三角筋前部

上半身(前面)

腕を前へ上げる肩の正面の丸み

どこにある?

鎖骨の外側3分の1から起こり、肩の前面をおおって上腕骨の外側面へ付きます。正面から見たときに見える肩の丸みの部分がこれにあたります。腕をまっすぐ前へ上げると、鎖骨のすぐ下あたりが硬く盛り上がるのを触って確かめられます。

はたらき

腕を前へ上げる屈曲と、内側へひねる内旋に働きます。ベンチプレスなど押す種目では大胸筋と一緒に大きく貢献するため、胸を鍛えているだけでも自然に発達していきます。反対に腕を後ろへ引く三角筋後部とは拮抗する関係です。

鍛え方

ショルダープレスを8〜12回×3セット行えば土台としては十分です。前部は押す種目での稼働量が多く、フロントレイズを足しすぎると肩の前だけが張り、後部との差が広がって巻き肩の一因になります。胸の種目量を数えたうえで足すのが安全です。

ストレッチ

腕を体の後ろで組み、胸を張って肩を後ろへ引くと前部が伸びます。20〜30秒を2回が目安です。引いたときに肩の前面へ鋭い痛みが走る場合は無理に伸ばさず、可動域を狭めてください。押す種目を行った日の最後にまとめて入れると張りが残りにくくなります。

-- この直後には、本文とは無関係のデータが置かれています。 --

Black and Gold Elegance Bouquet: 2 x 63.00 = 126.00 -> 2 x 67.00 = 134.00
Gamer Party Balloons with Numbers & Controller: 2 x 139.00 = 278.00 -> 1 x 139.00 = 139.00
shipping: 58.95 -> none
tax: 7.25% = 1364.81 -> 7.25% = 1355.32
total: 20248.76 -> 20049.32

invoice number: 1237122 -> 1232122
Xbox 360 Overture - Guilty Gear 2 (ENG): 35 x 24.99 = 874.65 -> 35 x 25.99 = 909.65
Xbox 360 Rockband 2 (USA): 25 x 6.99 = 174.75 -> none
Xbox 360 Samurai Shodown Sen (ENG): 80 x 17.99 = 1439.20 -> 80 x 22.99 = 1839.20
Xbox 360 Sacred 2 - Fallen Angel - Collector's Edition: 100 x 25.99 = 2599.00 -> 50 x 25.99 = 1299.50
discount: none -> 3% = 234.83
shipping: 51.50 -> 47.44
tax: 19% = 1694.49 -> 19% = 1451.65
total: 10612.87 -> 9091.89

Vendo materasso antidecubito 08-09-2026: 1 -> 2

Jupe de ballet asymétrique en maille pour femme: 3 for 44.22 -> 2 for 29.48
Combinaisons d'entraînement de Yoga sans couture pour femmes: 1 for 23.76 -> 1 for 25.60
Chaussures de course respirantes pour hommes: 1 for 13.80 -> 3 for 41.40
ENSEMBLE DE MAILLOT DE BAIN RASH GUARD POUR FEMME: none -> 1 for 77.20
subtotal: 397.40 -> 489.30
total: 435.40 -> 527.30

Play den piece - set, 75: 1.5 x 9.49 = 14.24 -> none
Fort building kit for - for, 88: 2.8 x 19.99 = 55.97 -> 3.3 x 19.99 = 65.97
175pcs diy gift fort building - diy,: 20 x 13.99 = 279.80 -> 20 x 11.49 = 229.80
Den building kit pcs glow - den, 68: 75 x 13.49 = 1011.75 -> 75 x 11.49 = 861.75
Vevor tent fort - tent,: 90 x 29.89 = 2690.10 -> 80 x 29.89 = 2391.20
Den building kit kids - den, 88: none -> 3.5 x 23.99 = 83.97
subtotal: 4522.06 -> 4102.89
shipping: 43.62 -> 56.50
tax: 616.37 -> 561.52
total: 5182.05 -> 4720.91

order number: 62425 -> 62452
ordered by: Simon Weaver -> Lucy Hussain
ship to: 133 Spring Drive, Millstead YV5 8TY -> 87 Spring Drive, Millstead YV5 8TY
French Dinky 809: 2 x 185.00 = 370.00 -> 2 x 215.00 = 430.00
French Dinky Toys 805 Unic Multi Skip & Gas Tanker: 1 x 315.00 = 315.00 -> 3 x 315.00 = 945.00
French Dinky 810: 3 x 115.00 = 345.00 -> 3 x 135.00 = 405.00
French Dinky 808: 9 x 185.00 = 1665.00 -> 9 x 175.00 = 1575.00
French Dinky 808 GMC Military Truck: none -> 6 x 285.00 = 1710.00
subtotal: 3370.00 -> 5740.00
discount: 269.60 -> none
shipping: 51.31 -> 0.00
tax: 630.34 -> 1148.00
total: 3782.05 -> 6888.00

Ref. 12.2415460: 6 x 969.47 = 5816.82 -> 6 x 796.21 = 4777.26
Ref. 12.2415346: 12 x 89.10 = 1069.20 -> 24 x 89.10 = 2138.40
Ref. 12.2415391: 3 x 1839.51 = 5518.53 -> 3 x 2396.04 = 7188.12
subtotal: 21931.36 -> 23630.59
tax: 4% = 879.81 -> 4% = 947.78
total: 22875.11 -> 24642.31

解説動画: ダンベルフロントレイズの正しい軌道とNG動作/筋トレダンジョン - 3分で学べるトレーニング動画ch

概要: ダンベルを体の横に真っすぐ下ろした位置から前方へ持ち上げるフロントレイズを、三角筋前部の種目として解説する。動きの正体は肩関節の屈曲で、前ならえの姿勢へ腕を運ぶ動作そのもの。肩の丸みを作りたい人や、正面から見た上半身の迫力を出したい人に向くメニューだと位置づけている。

上げる軌道と手首の向き: 上げる方向は真正面よりもわずかに内側の軌道を通すほうが前部に入りやすい。手首の向きによっても効き方は変わり、拳を少しひねりながら上げるやり方も効果はあるが、肩への負担が大きいので基本のやり方を覚えてから取り入れる。まずはダンベルを下ろした構えからそのまま上げるスタンダードな形を身につける。

効かなくなる三つの動作: 失敗として三つを挙げる。ひとつは腕を高く上げるときに肩や肩甲骨ごとすくみ上がってしまうこと。ふたつめは反動をつけたスイングで、振って上げると狙った部位にテンションがかからない。みっつめは肘が曲がることで、肘が曲がるとダンベルと体の距離が近くなり、腕の力で挙げる動きに変わってしまう。

重さより軌道を守る: 体を真っすぐ保ったまま動かせる重さを選ぶのが前提で、反動を使わなければ数回でもしっかり効くと実演している。肘は伸ばしたままダンベルを体から遠い位置に通し、下ろした構えから肩がすくまない範囲で挙げていく。扱う重量より軌道を守れているかを優先する種目。